The patients were divided into two groups by age: there were 126 patients in the under 50 years group and 368 in the remaining group. For their tumor sample analysis, the researchers used genomic sequencing techniques to identify gene mutations and other DNA changes that would signal changes in genes’ behavior. If patients demonstrated large numbers of mutations or the investigators found proteins-controlled DNA replication was misfiring, those patients were excluded from the study.

“In the early onset group we found that 154 genes were under methylated,” explained study presenter Andrea Cercek in a press release. “Both under and over methylation of genes are found in cancer. We also found that an increase in methylation went hand in hand with an increase in age among the younger patients, and that this intensification was beyond that which would occur naturally in normal tissue. Finding such a distinctive molecular make-up in this group encourages us to believe that we may, in the future, be able to tailor treatments to them and attempt to prevent or slow down these processes in order to improve outcomes for them.”
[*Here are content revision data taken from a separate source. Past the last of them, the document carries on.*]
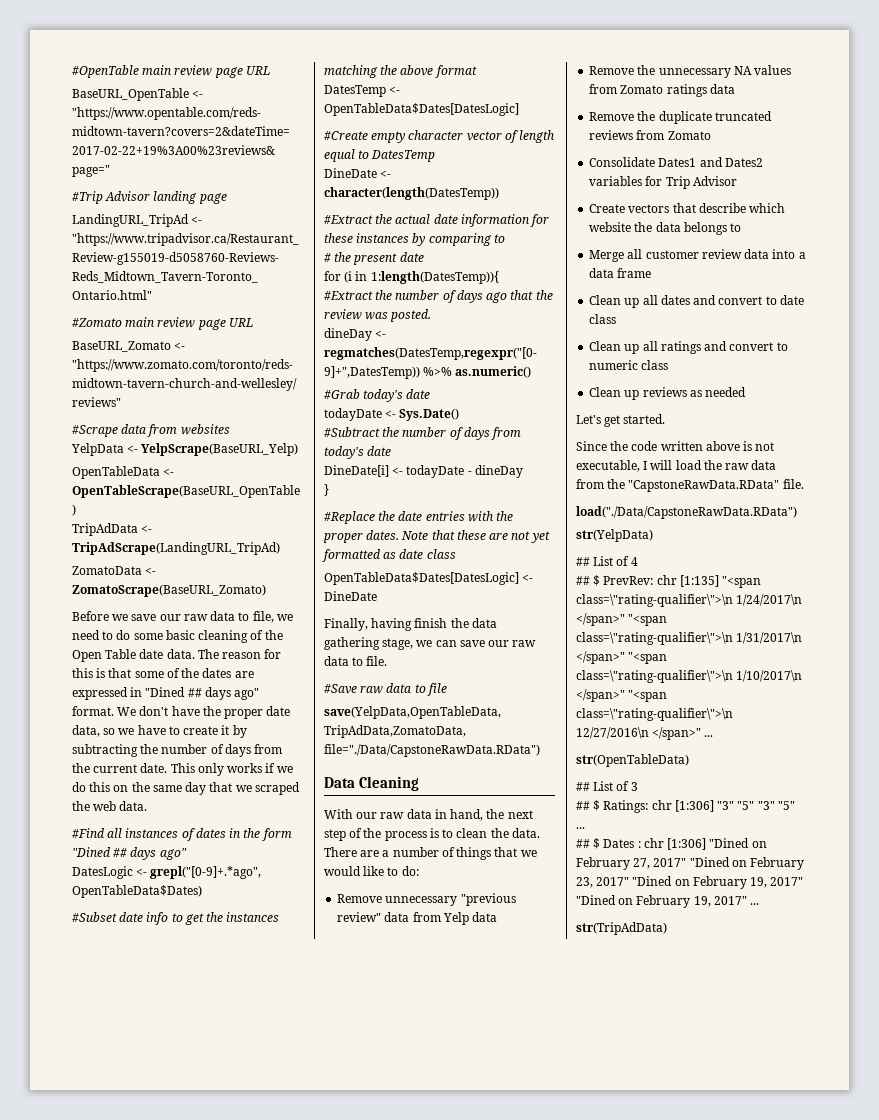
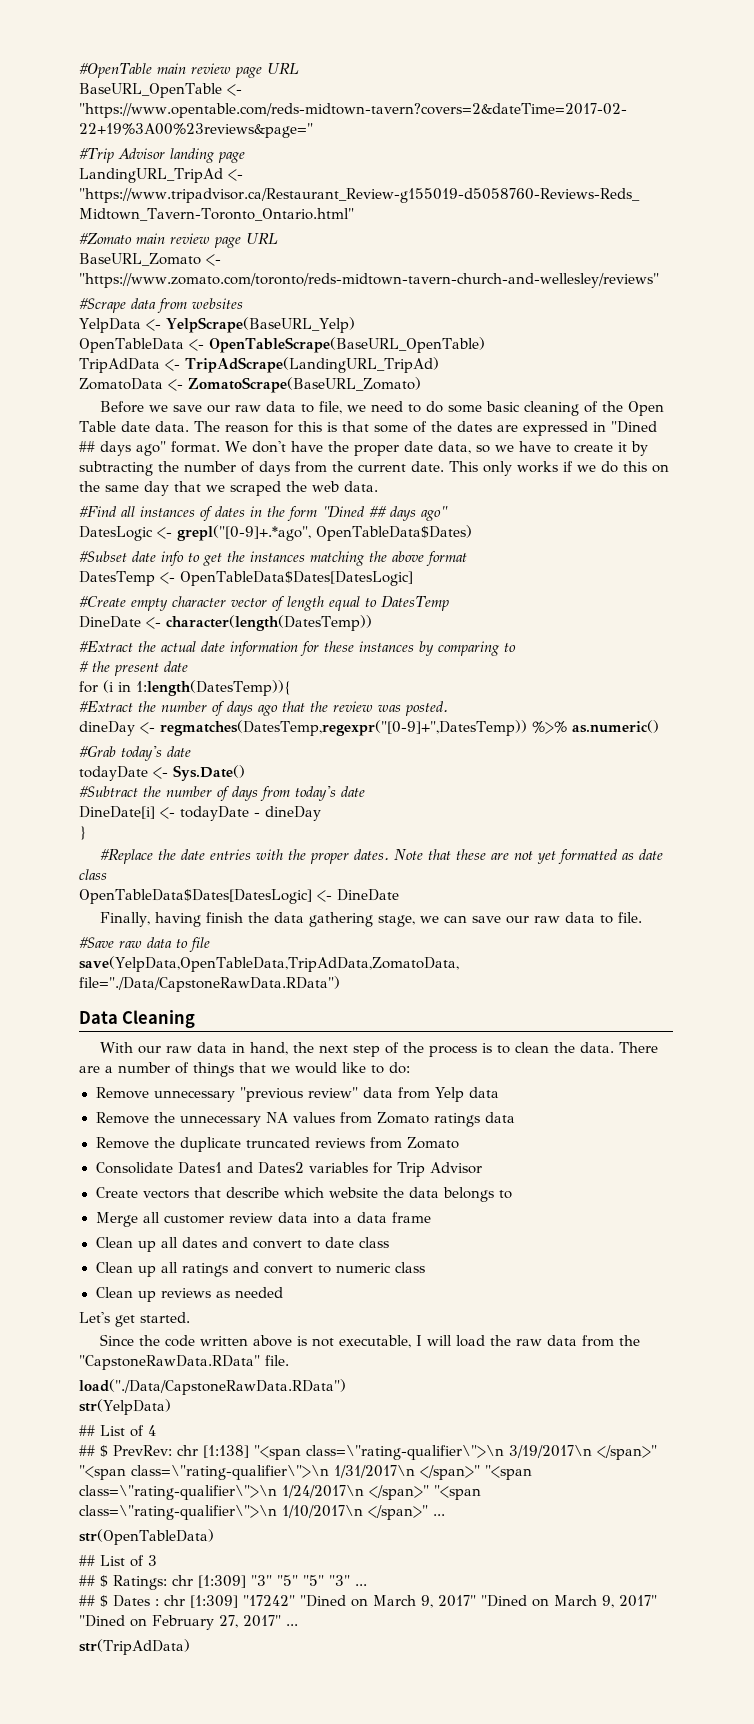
- ## $ PrevRev: chr [1:135] "<span class=\"rating-qualifier\">\n 1/24/2017\n </span>" "<span class=\"rating-qualifier\">\n 1/31/2017\n </span>" "<span class=\"rating-qualifier\">\n 1/10/2017\n </span>" "<span class=\"rating-qualifier\">\n 12/27/2016\n </span>" ...
+ ## $ PrevRev: chr [1:138] "<span class=\"rating-qualifier\">\n 3/19/2017\n </span>" "<span class=\"rating-qualifier\">\n 1/31/2017\n </span>" "<span class=\"rating-qualifier\">\n 1/24/2017\n </span>" "<span class=\"rating-qualifier\">\n 1/10/2017\n </span>" ...
- ## $ Ratings: chr [1:306] "3" "5" "3" "5" ...
+ ## $ Ratings: chr [1:309] "3" "5" "5" "3" ...
- ## $ Dates : chr [1:306] "Dined on February 27, 2017" "Dined on February 23, 2017" "Dined on February 19, 2017" "Dined on February 19, 2017" ...
+ ## $ Dates : chr [1:309] "17242" "Dined on March 9, 2017" "Dined on March 9, 2017" "Dined on February 27, 2017" ...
According to data collected between 1992 and 2011 by the Surveillance, Epidemiology, and End Result Registries, younger onset colorectal cancer has increased at a rate of 1.5% in men and 1.6% in women. Overall, younger patients tend to be diagnosed later — by the time their cancer is more developed and more difficult to treat. Typically, the researchers believe this is due to a lack of awareness of symptoms in both patients and doctors.

“Changes in bowel habits may be attributed to Crohn’s disease, food allergies, or simply stress, for example, and doctors send younger patients for early colorectal cancer screening much less frequently than they do older ones,” continued Cercek. “Raising awareness of the increasing frequency of younger onset colorectal cancer among clinicians is very important.”

In the future, the investigators hope their findings contribute to developing more effective therapies for younger onset colorectal cancer patients in addition to improving those patients’ overall survival and quality of life. Although there is no difference in the therapies used between older and younger colorectal cancer patients, younger patients tend to be treated more aggressively, the researchers added.